Visually, you can think of link encryption as multiple locks and keys along a path, while end-to-end encryption is a single lock that only the sender and receiver can open. This distinction has practical implications. If a service provider wants to inspect data for features like search, backups, or moderation, link encryption allows it, while end-to-end encryption generally does not.

When to Use Link vs End-to-End Encryption

Link Encryption

Link encryption is common in situations where the communication environment is controlled, or performance is a concern. Examples include:

Corporate networks: Data is protected as it moves across different segments, but IT staff can monitor traffic if necessary.

HTTPS connections: When you access a website using HTTPS, data is encrypted between your browser and the web server. Intermediate network nodes cannot read it easily, but the web server itself can access the content.

VPNs: Virtual private networks encrypt the connection between your device and the VPN server. The server can still see the data unless additional encryption is applied.

The main advantage is that it's simpler to implement and has lower overhead compared to end-to-end encryption. However, anyone with access to the nodes or servers can potentially access the data.

Advantages:Easier to deploy, especially for large networks. Can allow certain server-side features like search, indexing, or moderation. Lower computational overhead than E2EE

Limitations: Intermediate nodes can access data. Provides less privacy if servers or routers are compromised

End-to-End Encryption

End-to-end encryption is suited for situations where privacy is the main concern. Examples include:

Messaging apps: imo, WhatsApp, Signale use end-to-end encryption to protect chat content.

File sharing: Some cloud storage services offer end-to-end encrypted file storage.

Video conferencing: Certain platforms provide end-to-end encrypted video calls to prevent servers from viewing the conversation.

The main advantage is strong privacy protection.

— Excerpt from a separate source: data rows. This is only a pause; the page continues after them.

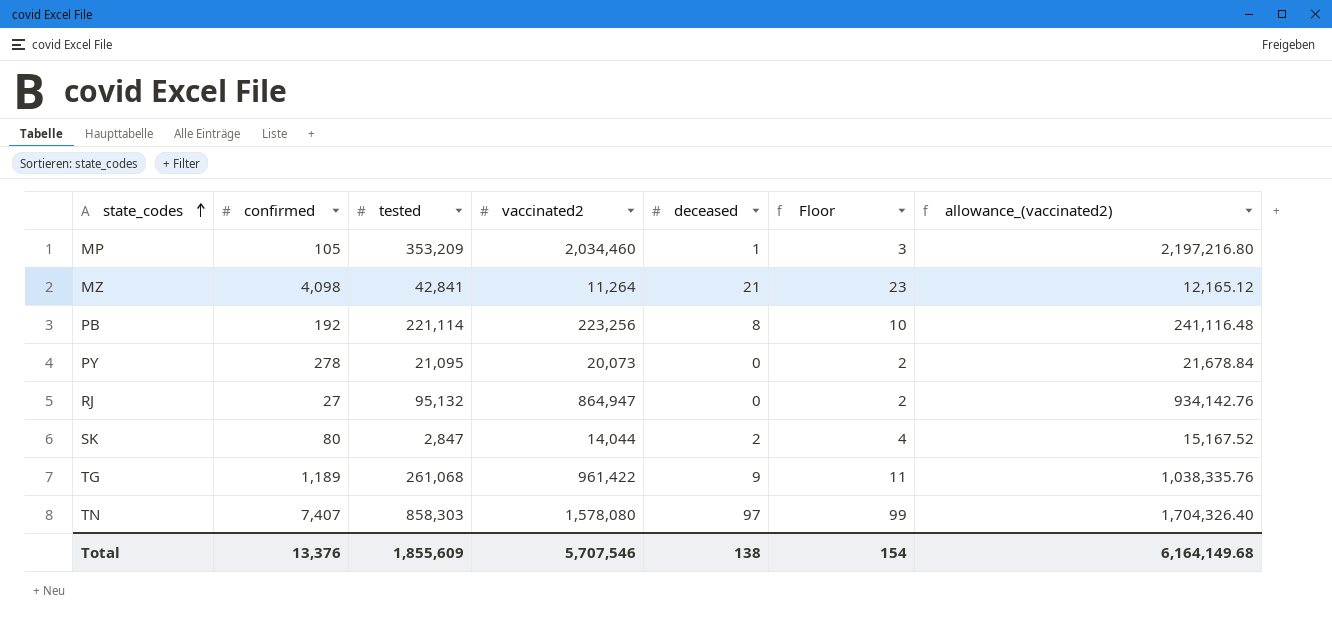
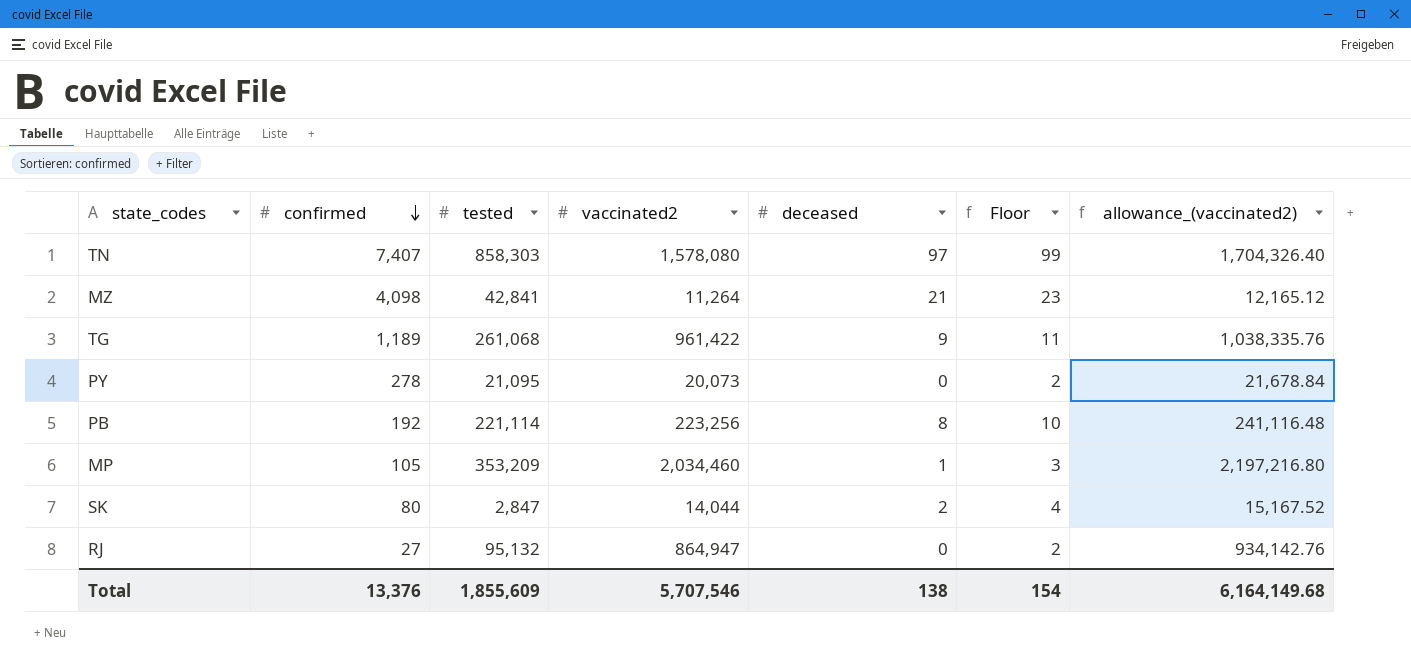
row order: state_codes ascending -> confirmed descending

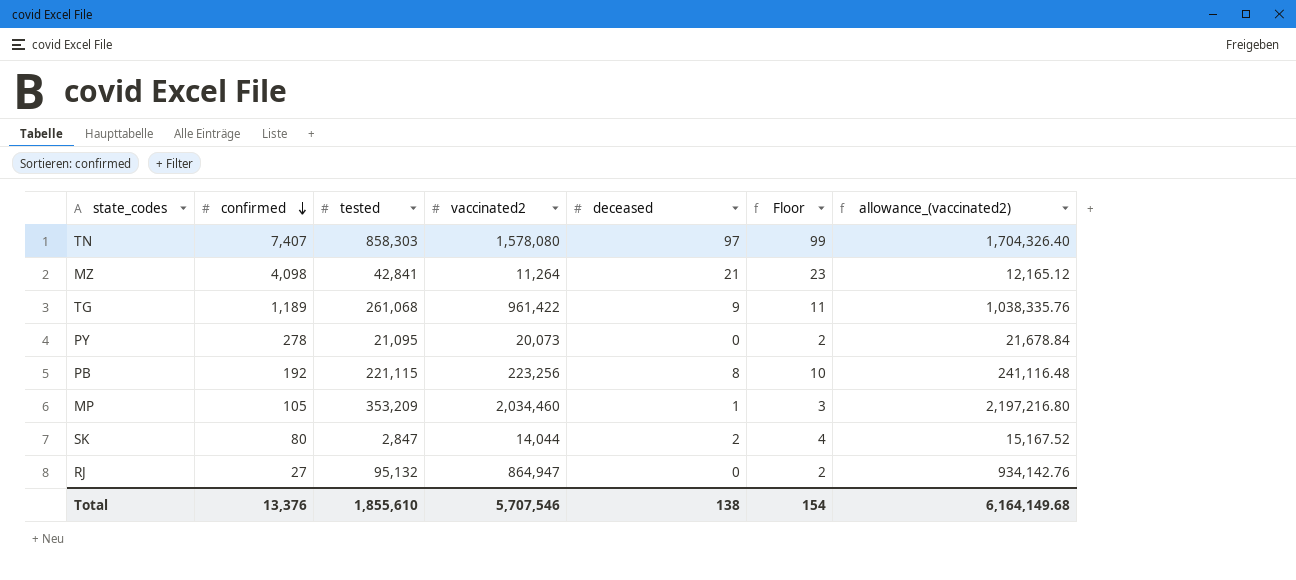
PB | tested: 221,114 -> 221,115
Total | tested: 1,855,609 -> 1,855,610

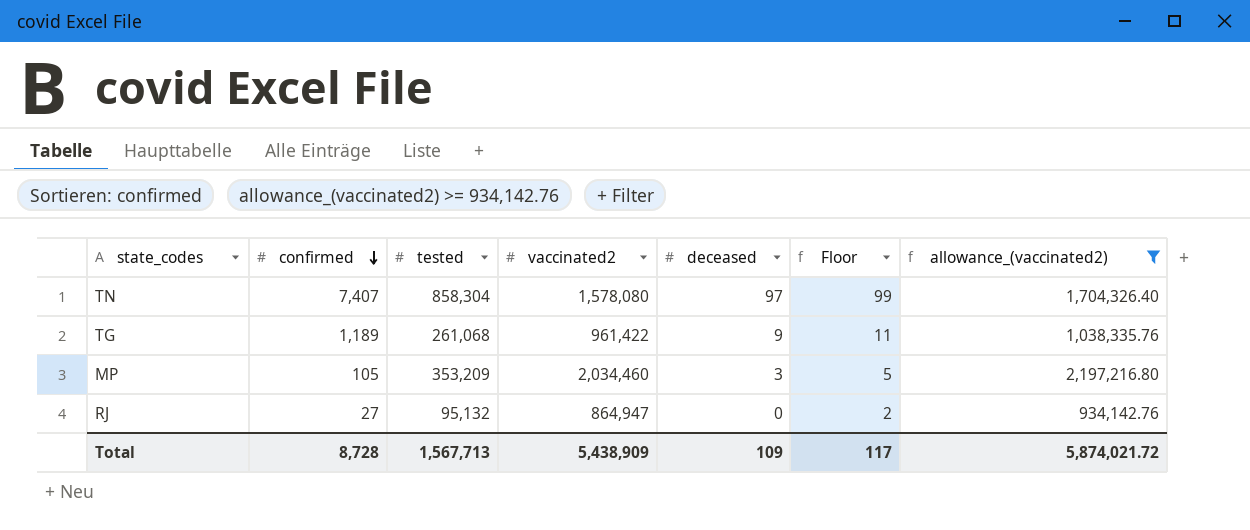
filter: none -> allowance_(vaccinated2) >= 934,142.76
TN | tested: 858,303 -> 858,304
MP | deceased: 1 -> 3
MP | Floor: 3 -> 5
Total | confirmed: 13,376 -> 8,728
Total | tested: 1,855,610 -> 1,567,713
Total | vaccinated2: 5,707,546 -> 5,438,909
Total | deceased: 138 -> 109
Total | Floor: 154 -> 117
Total | allowance_(vaccinated2): 6,164,149.68 -> 5,874,021.72

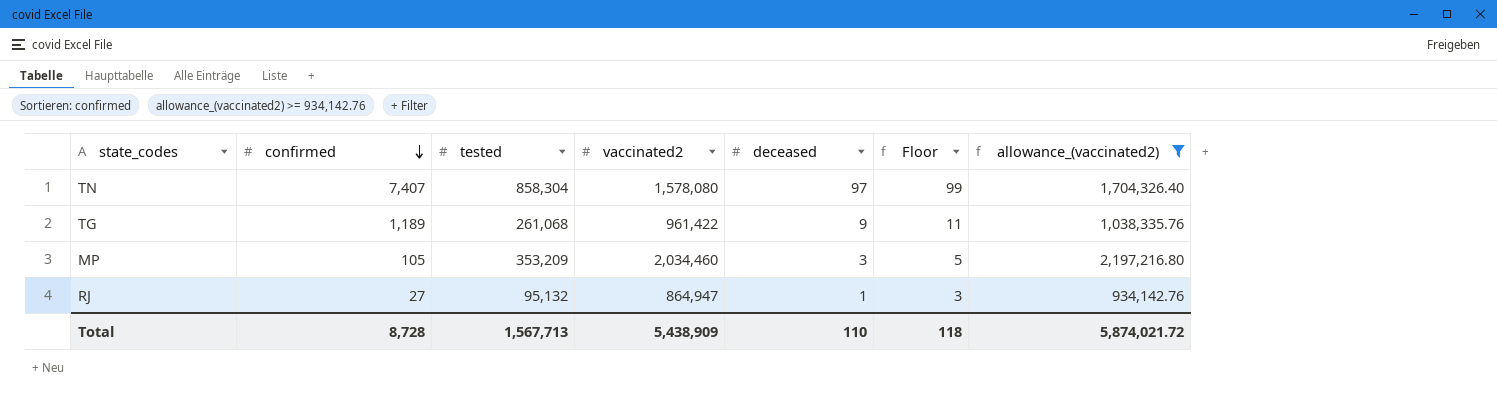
RJ | deceased: 0 -> 1
RJ | Floor: 2 -> 3
Total | deceased: 109 -> 110
Total | Floor: 117 -> 118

No intermediaries can access the message contents. The trade-off is that some features, like server-side search or easy backups, require additional mechanisms.

Advantages: Only the sender and receiver can read the content. Strong protection against data breaches or interception.

Limitations: Harder to implement correctly. Some features may be limited (search, cloud backups require extra encryption measures). Lost keys mean lost data for the user.

Even with E2EE, hackers can sometimes exploit human errors, misconfigurations, or social engineering to access data. You can read our article Can End To End Encryption Be Hacked for a deeper look into these scenarios.

Summary

The main difference between link encryption and end-to-end encryption lies in who can access the data. Link encryption protects data while it is transmitted across each network segment, but intermediate nodes are still able to decrypt and process it. End-to-end encryption protects data from the sender to the recipient, preventing intermediate nodes from reading the message content.

For personal messaging or situations involving sensitive information, end-to-end encryption is generally the safer option. In broader network communications, especially when servers need to process data, link encryption is often sufficient.